• _Available data_
▼
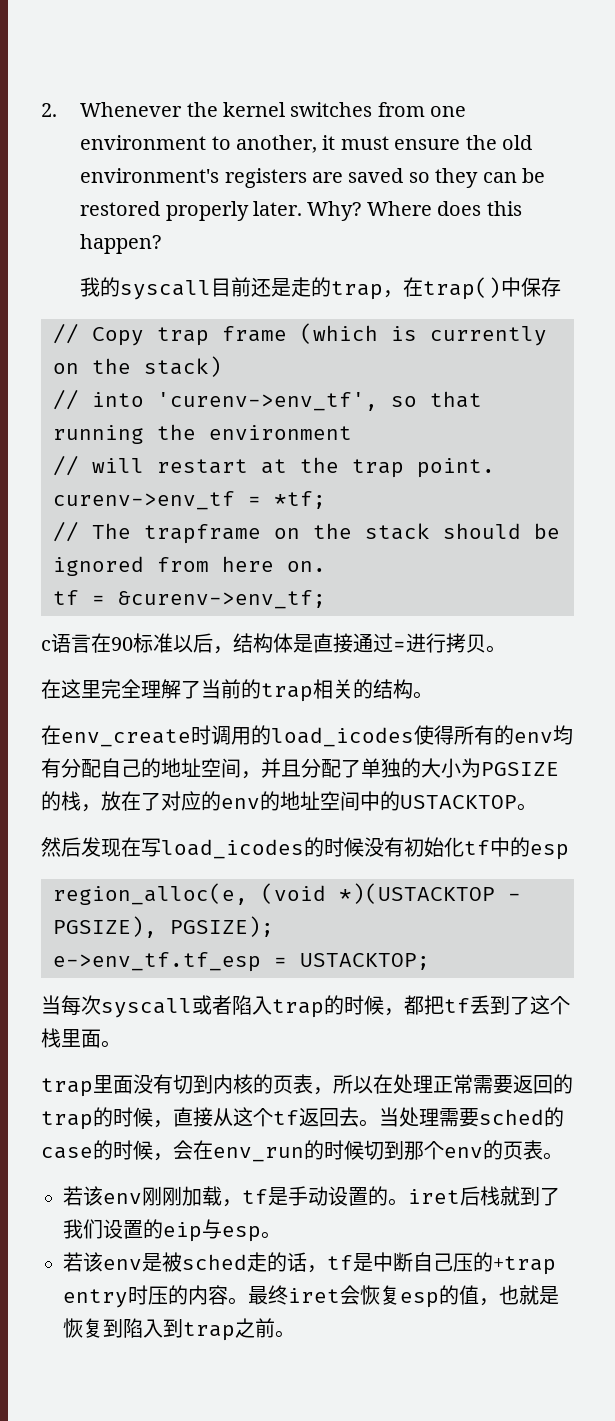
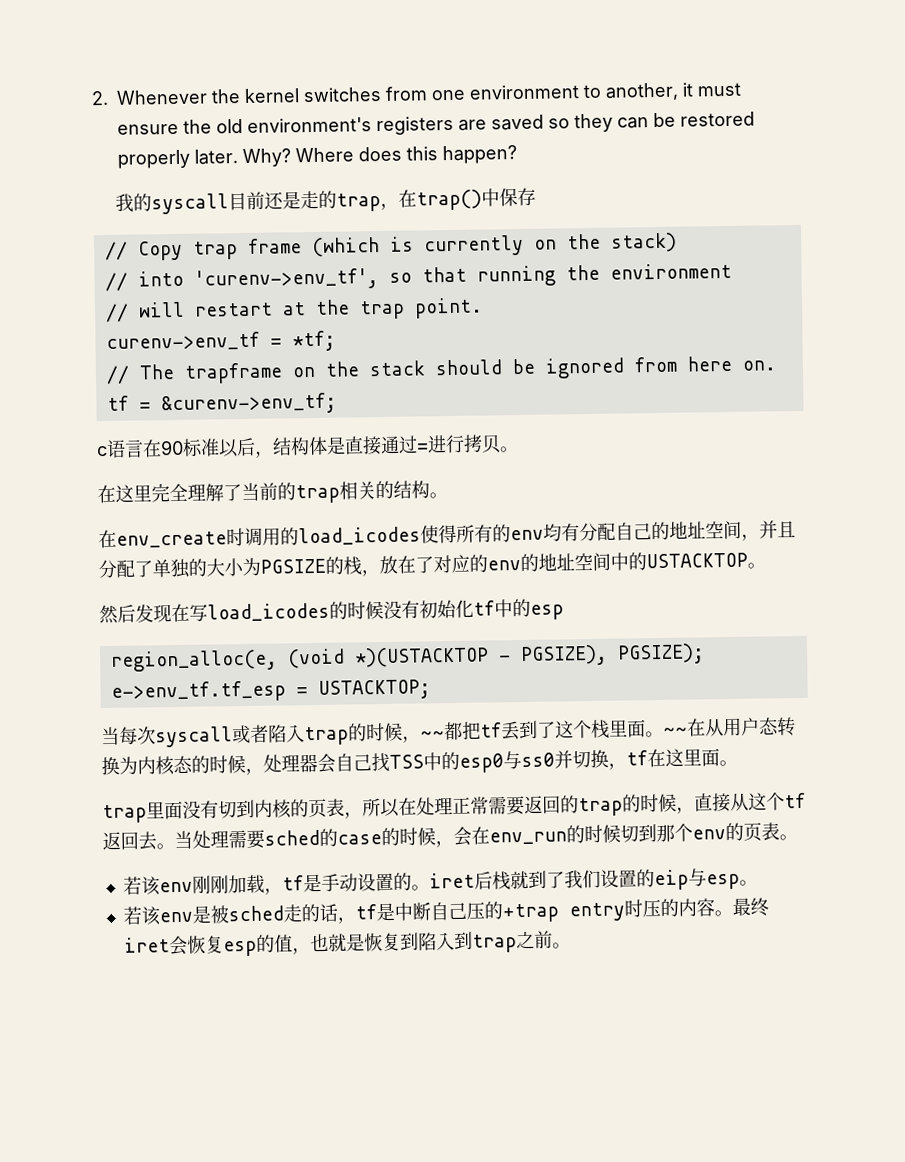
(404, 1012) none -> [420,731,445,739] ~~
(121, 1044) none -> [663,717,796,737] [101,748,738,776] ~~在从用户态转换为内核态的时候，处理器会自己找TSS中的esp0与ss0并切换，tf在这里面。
▲
▼
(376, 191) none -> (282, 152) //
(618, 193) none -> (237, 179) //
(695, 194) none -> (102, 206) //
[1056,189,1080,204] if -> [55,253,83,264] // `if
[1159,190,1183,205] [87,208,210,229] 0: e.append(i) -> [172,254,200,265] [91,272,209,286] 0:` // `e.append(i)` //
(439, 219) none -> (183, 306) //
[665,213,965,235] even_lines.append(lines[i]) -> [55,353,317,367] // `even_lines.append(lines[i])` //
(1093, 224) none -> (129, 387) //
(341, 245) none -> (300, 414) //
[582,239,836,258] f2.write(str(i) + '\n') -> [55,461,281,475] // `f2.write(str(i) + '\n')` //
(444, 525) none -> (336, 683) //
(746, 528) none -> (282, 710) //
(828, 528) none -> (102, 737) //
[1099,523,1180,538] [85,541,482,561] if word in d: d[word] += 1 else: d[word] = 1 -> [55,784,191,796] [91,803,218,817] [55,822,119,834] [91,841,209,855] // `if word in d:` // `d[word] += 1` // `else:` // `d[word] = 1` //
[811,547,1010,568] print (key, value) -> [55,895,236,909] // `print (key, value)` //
▲
• _What is required_
Lines wanted from the listing above: the line with "(376, 191) none -> (282, 152) //" up to and including the line with "[811,547,1010,568] print (key, value)". Please write them out exactly, adding nothing else.

• _Result for this task_
(376, 191) none -> (282, 152) //
(618, 193) none -> (237, 179) //
(695, 194) none -> (102, 206) //
[1056,189,1080,204] if -> [55,253,83,264] // `if
[1159,190,1183,205] [87,208,210,229] 0: e.append(i) -> [172,254,200,265] [91,272,209,286] 0:` // `e.append(i)` //
(439, 219) none -> (183, 306) //
[665,213,965,235] even_lines.append(lines[i]) -> [55,353,317,367] // `even_lines.append(lines[i])` //
(1093, 224) none -> (129, 387) //
(341, 245) none -> (300, 414) //
[582,239,836,258] f2.write(str(i) + '\n') -> [55,461,281,475] // `f2.write(str(i) + '\n')` //
(444, 525) none -> (336, 683) //
(746, 528) none -> (282, 710) //
(828, 528) none -> (102, 737) //
[1099,523,1180,538] [85,541,482,561] if word in d: d[word] += 1 else: d[word] = 1 -> [55,784,191,796] [91,803,218,817] [55,822,119,834] [91,841,209,855] // `if word in d:` // `d[word] += 1` // `else:` // `d[word] = 1` //
[811,547,1010,568] print (key, value) -> [55,895,236,909] // `print (key, value)` //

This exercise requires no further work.